* [WHAT NEEDS TO BE DONE] Retype every entry word for word. Omit the pictures.

* [DATA LISTING]

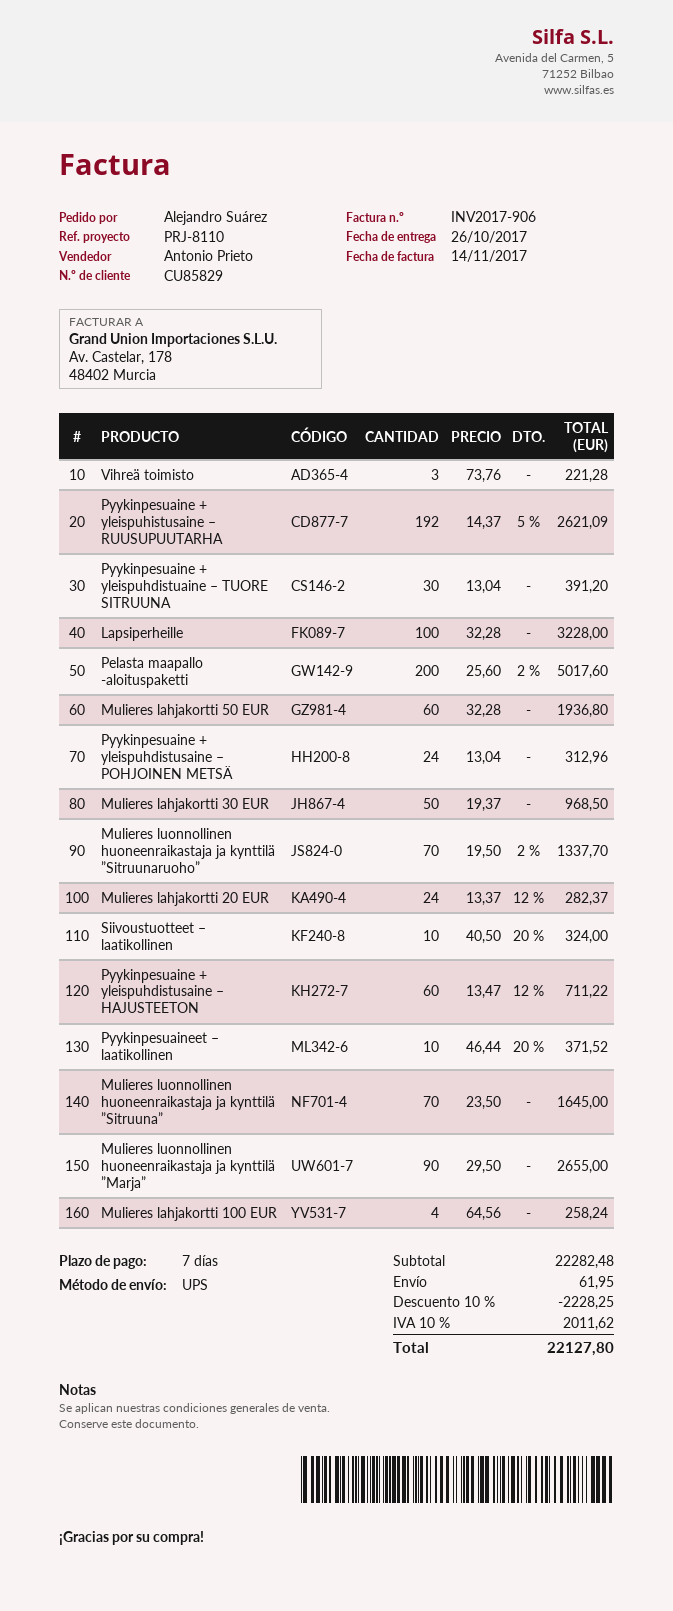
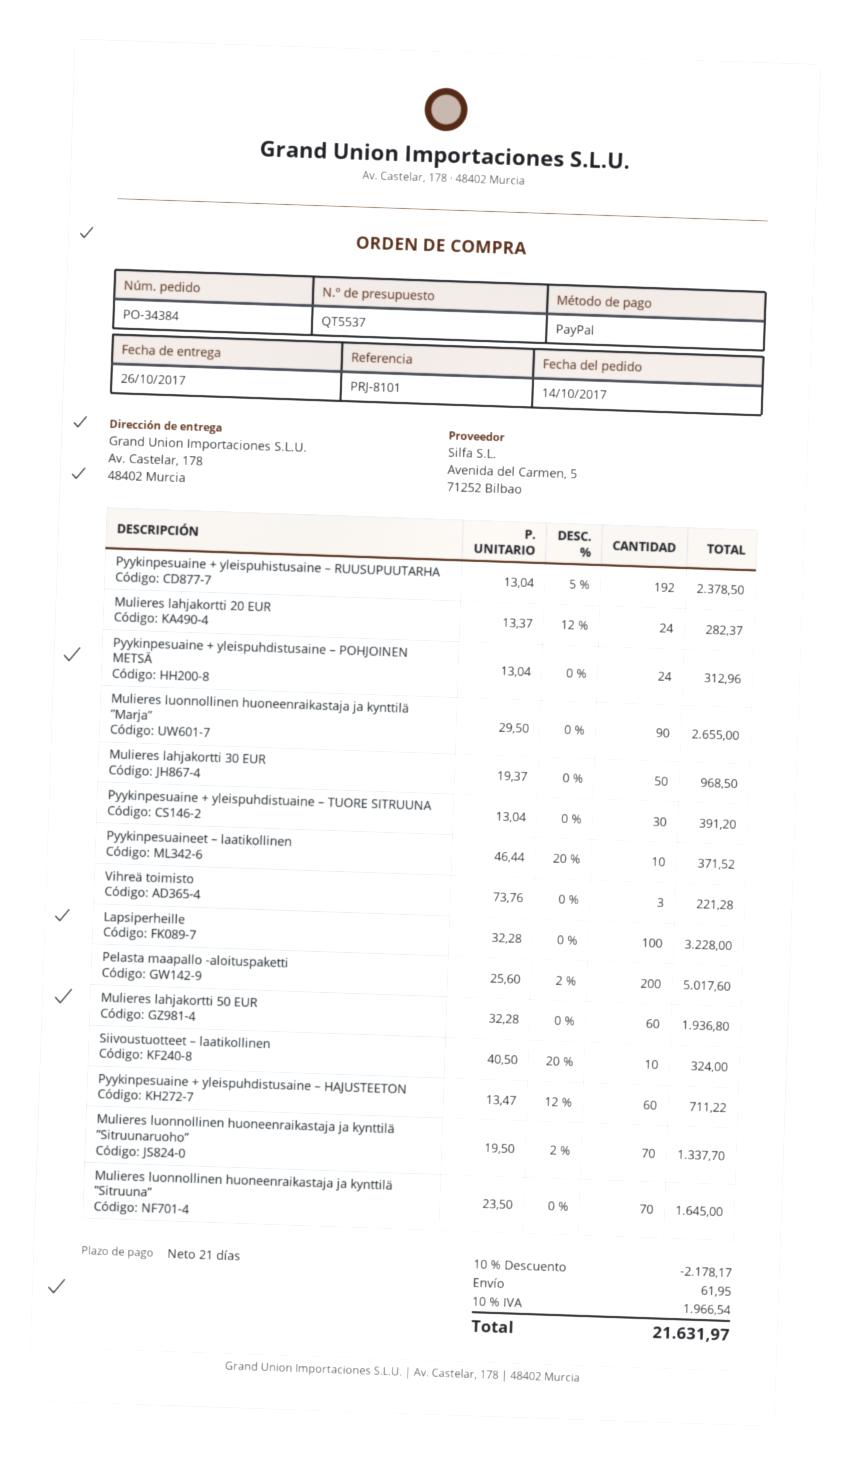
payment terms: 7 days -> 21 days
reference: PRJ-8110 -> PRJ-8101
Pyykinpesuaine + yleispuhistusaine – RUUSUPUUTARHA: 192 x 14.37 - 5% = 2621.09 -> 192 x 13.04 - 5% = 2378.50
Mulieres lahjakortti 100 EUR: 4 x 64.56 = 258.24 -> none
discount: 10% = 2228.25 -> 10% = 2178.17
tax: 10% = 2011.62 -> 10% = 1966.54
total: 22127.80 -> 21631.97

* [SOLUTION TO THE EXERCISE]
payment terms: 7 days -> 21 days
reference: PRJ-8110 -> PRJ-8101
Pyykinpesuaine + yleispuhistusaine – RUUSUPUUTARHA: 192 x 14.37 - 5% = 2621.09 -> 192 x 13.04 - 5% = 2378.50
Mulieres lahjakortti 100 EUR: 4 x 64.56 = 258.24 -> none
discount: 10% = 2228.25 -> 10% = 2178.17
tax: 10% = 2011.62 -> 10% = 1966.54
total: 22127.80 -> 21631.97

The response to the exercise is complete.